*** DATA SUPPLIED ***

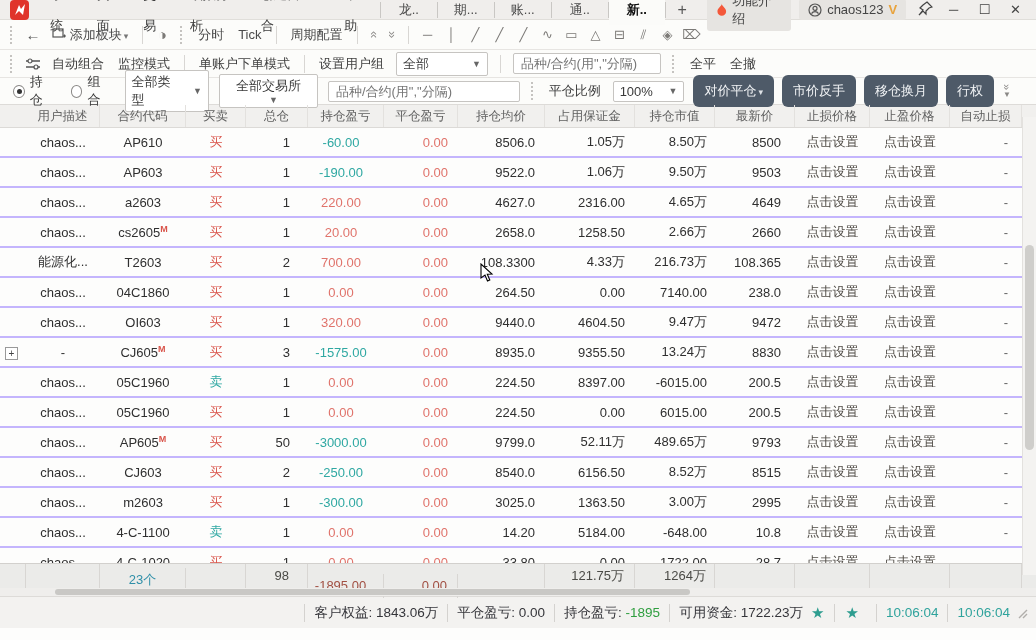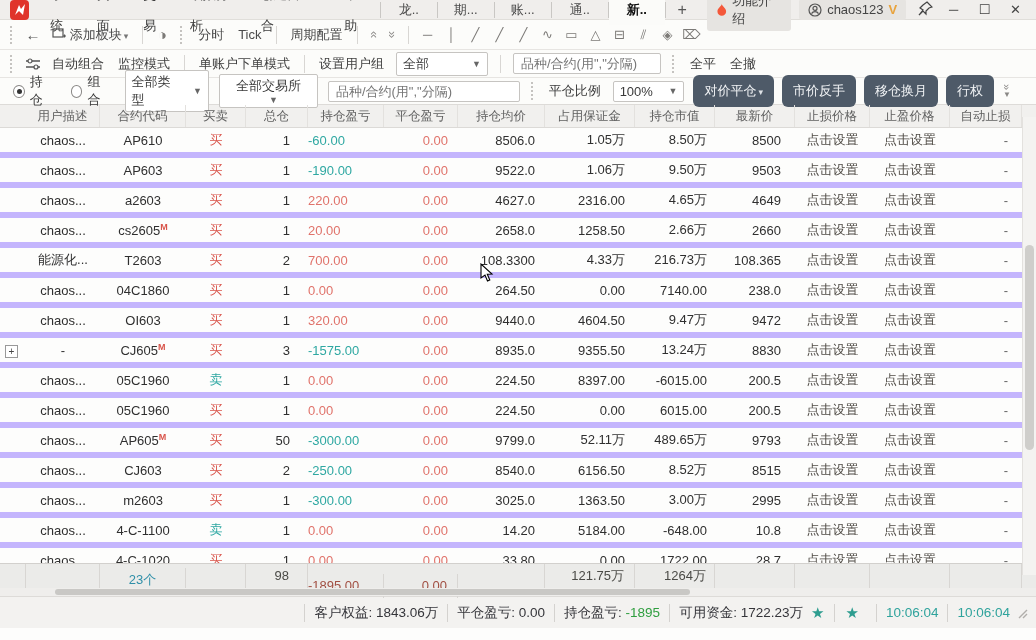--- a/index.html
+++ b/index.html
@@ -60,7 +60,7 @@
   .cols > :nth-child(14){ width:72px; text-align:right; padding-right:14px; }
   .thead { height:23px; background:#f1f0ee; border-bottom:1px solid #dcdad7; color:#5f5f5f; font-size:12.5px; align-items:center; }
   .thead > div { border-right:1px solid #e3e1de; line-height:22px; text-align:center !important; padding-right:0 !important; }
-  .trow { height:30px; align-items:center; border-bottom:6px solid #c4b5fd; color:#2f2f2f; }
+  .trow { height:30px; align-items:center; border-bottom:2px solid #c4b5fd; color:#2f2f2f; }
   .red { color:#d9544a; }
   .salmon { color:#e0736b; }
   .teal { color:#2fa8a2; }

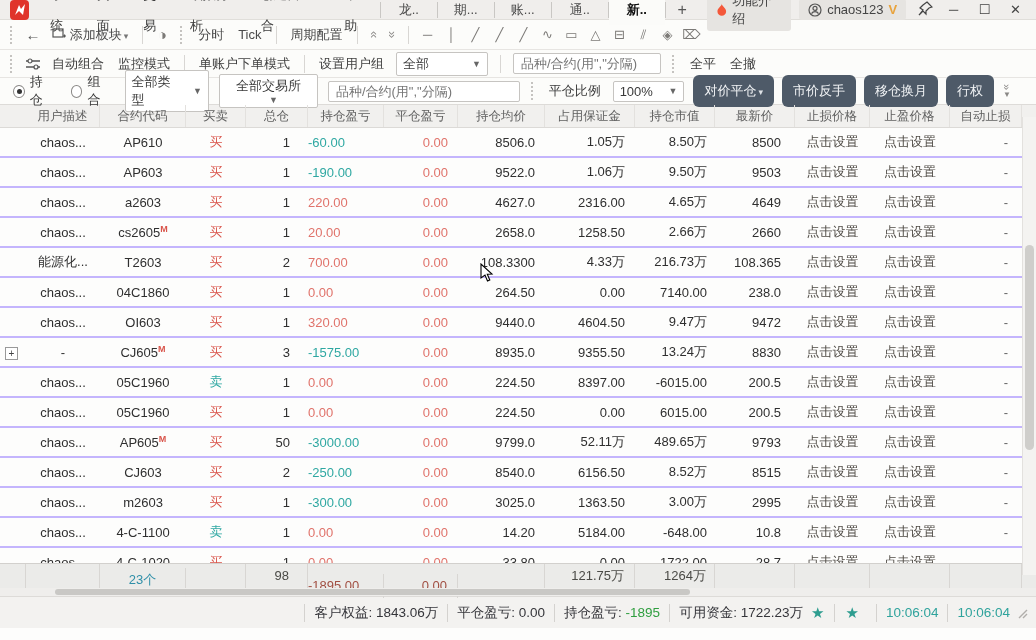--- a/index.html
+++ b/index.html
@@ -49,7 +49,7 @@
   .cols > :nth-child(3){ width:86px; text-align:center; }
   .cols > :nth-child(4){ width:60px; text-align:center; }
   .cols > :nth-child(5){ width:62px; text-align:right; padding-right:18px; }
-  .cols > :nth-child(6){ width:76px; text-align:left; padding-right:10px; }
+  .cols > :nth-child(6){ width:76px; text-align:center; padding-right:10px; }
   .cols > :nth-child(7){ width:74px; text-align:right; padding-right:10px; }
   .cols > :nth-child(8){ width:87px; text-align:right; padding-right:10px; }
   .cols > :nth-child(9){ width:90px; text-align:right; padding-right:10px; }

***

#### TASK:
Your answer should be every line from the material above in which the word "padding" appears.

#### OUTPUT OF THE EXERCISE:
   .cols > :nth-child(14){ width:72px; text-align:right; padding-right:14px; }
   .thead > div { border-right:1px solid #e3e1de; line-height:22px; text-align:center !important; padding-right:0 !important; }
   .cols > :nth-child(5){ width:62px; text-align:right; padding-right:18px; }
-  .cols > :nth-child(6){ width:76px; text-align:left; padding-right:10px; }
+  .cols > :nth-child(6){ width:76px; text-align:center; padding-right:10px; }
   .cols > :nth-child(7){ width:74px; text-align:right; padding-right:10px; }
   .cols > :nth-child(8){ width:87px; text-align:right; padding-right:10px; }
   .cols > :nth-child(9){ width:90px; text-align:right; padding-right:10px; }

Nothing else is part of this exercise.